▶ **TASK TO CARRY OUT**
Across the entries below, tally every line that holds the string "none" and reply with the number only.

(Web page edit records)
::::

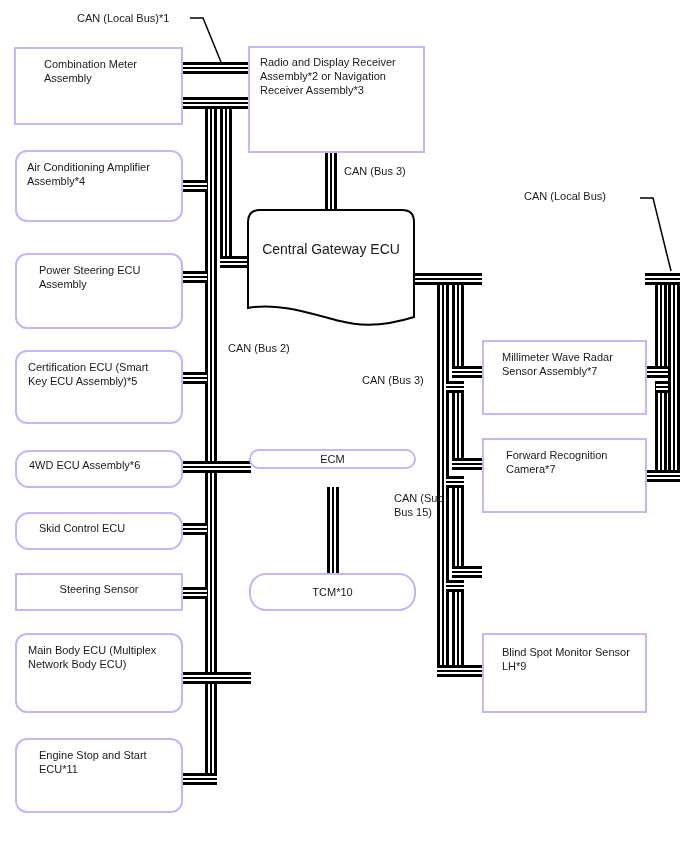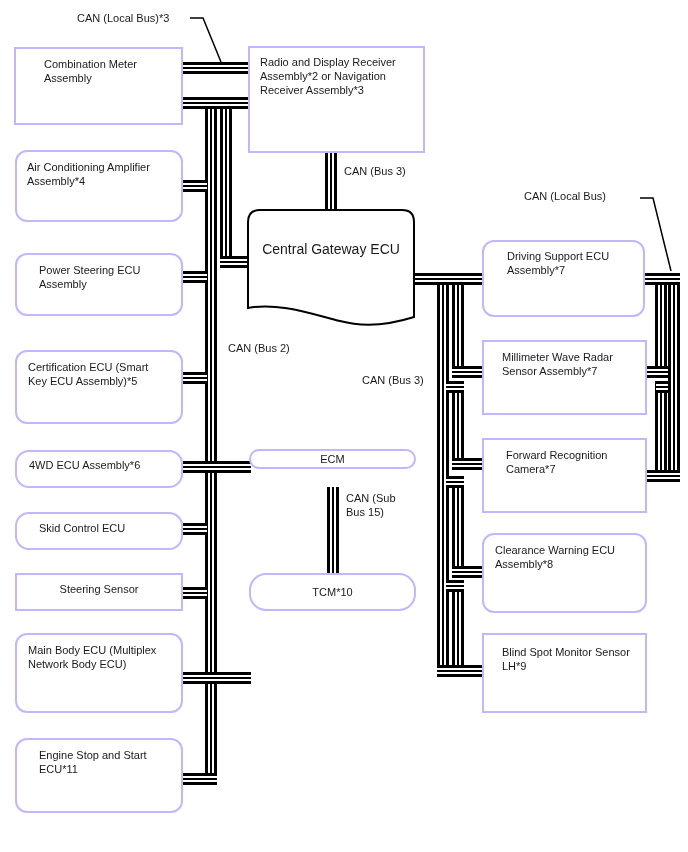--- a/index.html
+++ b/index.html
@@ -16,21 +16,21 @@
   .round-sm{border-radius:14px;}
   .pill{border-radius:17px;}
   .center-both{display:flex;align-items:center;justify-content:center;text-align:center;padding:0;}
   .center-h{text-align:center;}
   
   .hb{position:absolute;height:12px;
       background:linear-gradient(to bottom,#000 0 3px,#fff 3px 5px,#000 5px 7px,#fff 7px 9px,#000 9px 12px);}
   .vb{position:absolute;width:12px;
       background:linear-gradient(to right,#000 0 3px,#fff 3px 5px,#000 5px 7px,#fff 7px 9px,#000 9px 12px);}
   .lbl{position:absolute;font-size:11px;line-height:14px;white-space:nowrap;}
-  .lbl.wrap{white-space:normal;}
+  .lbl.wrap{white-space:normal;margin-left:48px;}
   #gateway-wrap{position:absolute;left:246px;top:203px;width:182px;height:132px;}
   #gateway-wrap svg{position:absolute;left:0;top:0;}
   #gateway-wrap .gw-label{position:absolute;left:2px;top:39px;width:166px;text-align:center;
       font-size:14px;line-height:14px;}
   #leader-overlay{position:absolute;left:0;top:0;pointer-events:none;}
 </style>
 </head>
 <body>
 
 <div id="canvas">
@@ -79,21 +79,21 @@
     </svg>
     <span class="gw-label">Central Gateway ECU</span>
   </div>
 
   <div class="node" style="left:14px;top:47px;width:169px;height:78px;padding:8px 8px 0 28px">
     <span>Combination Meter Assembly</span></div>
 
   <div class="node round" style="left:15px;top:150px;width:168px;height:72px;padding:8px 14px 0 10px">
     <span>Air Conditioning Amplifier Assembly*4</span></div>
 
-  <div class="node round" style="left:15px;top:253px;width:168px;height:63px;padding:8px 14px 0 22px">
+  <div class="node round" style="left:15px;top:253px;width:168px;height:76px;padding:8px 14px 0 22px">
     <span>Power Steering ECU Assembly</span></div>
 
   <div class="node round" style="left:15px;top:350px;width:168px;height:74px;padding:8px 14px 0 11px">
     <span>Certification ECU (Smart Key ECU Assembly)*5</span></div>
 
   <div class="node round-sm" style="left:15px;top:450px;width:168px;height:38px;padding:6px 8px 0 12px">
     <span>4WD ECU Assembly*6</span></div>
 
   <div class="node round-sm" style="left:15px;top:512px;width:168px;height:38px;padding:7px 8px 0 22px">
     <span>Skid Control ECU</span></div>
@@ -112,36 +112,32 @@
 
   <div class="node pill center-both" style="left:249px;top:449px;width:167px;height:20px">
     <span>ECM</span>
     </div>
 
   <div class="node pill center-both" style="left:249px;top:573px;width:167px;height:38px">
     <span>TCM*10</span>
     </div>
 
 
-  <div class="node round" style="left:482px;top:240px;width:163px;height:77px;padding:7px 8px 0 23px">
-    <span>Driving Support ECU Assembly*7</span></div>
 
   <div class="node" style="left:482px;top:340px;width:165px;height:75px;padding:8px 8px 0 18px">
     <span>Millimeter Wave Radar Sensor Assembly*7</span></div>
 
   <div class="node" style="left:482px;top:438px;width:165px;height:75px;padding:8px 8px 0 22px">
     <span>Forward Recognition Camera*7</span></div>
 
-  <div class="node round" style="left:482px;top:533px;width:165px;height:80px;padding:8px 14px 0 11px">
-    <span>Clearance Warning ECU Assembly*8</span></div>
 
   <div class="node" style="left:482px;top:633px;width:165px;height:80px;padding:10px 8px 0 18px">
     <span>Blind Spot Monitor Sensor LH*9</span></div>
 
-  <span class="lbl" style="left:77px;top:11px">CAN (Local Bus)*3</span>
+  <span class="lbl" style="left:77px;top:11px">CAN (Local Bus)*1</span>
   <span class="lbl" style="left:344px;top:164px">CAN (Bus 3)</span>
   <span class="lbl" style="left:228px;top:341px">CAN (Bus 2)</span>
   <span class="lbl" style="left:362px;top:373px">CAN (Bus 3)</span>
   <span class="lbl wrap" style="left:346px;top:491px;width:60px">CAN (Sub Bus 15)</span>
   <span class="lbl" style="left:524px;top:189px">CAN (Local Bus)</span>
 
   <svg id="leader-overlay" width="688" height="852" viewBox="0 0 688 852">
     <polyline points="190,18 203,18 221,62" fill="none" stroke="#000" stroke-width="1.5"></polyline>
     <polyline points="640,198 653,198 671,271" fill="none" stroke="#000" stroke-width="1.5"></polyline>
   </svg>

::::

▶ **RESPONSE AREA**
3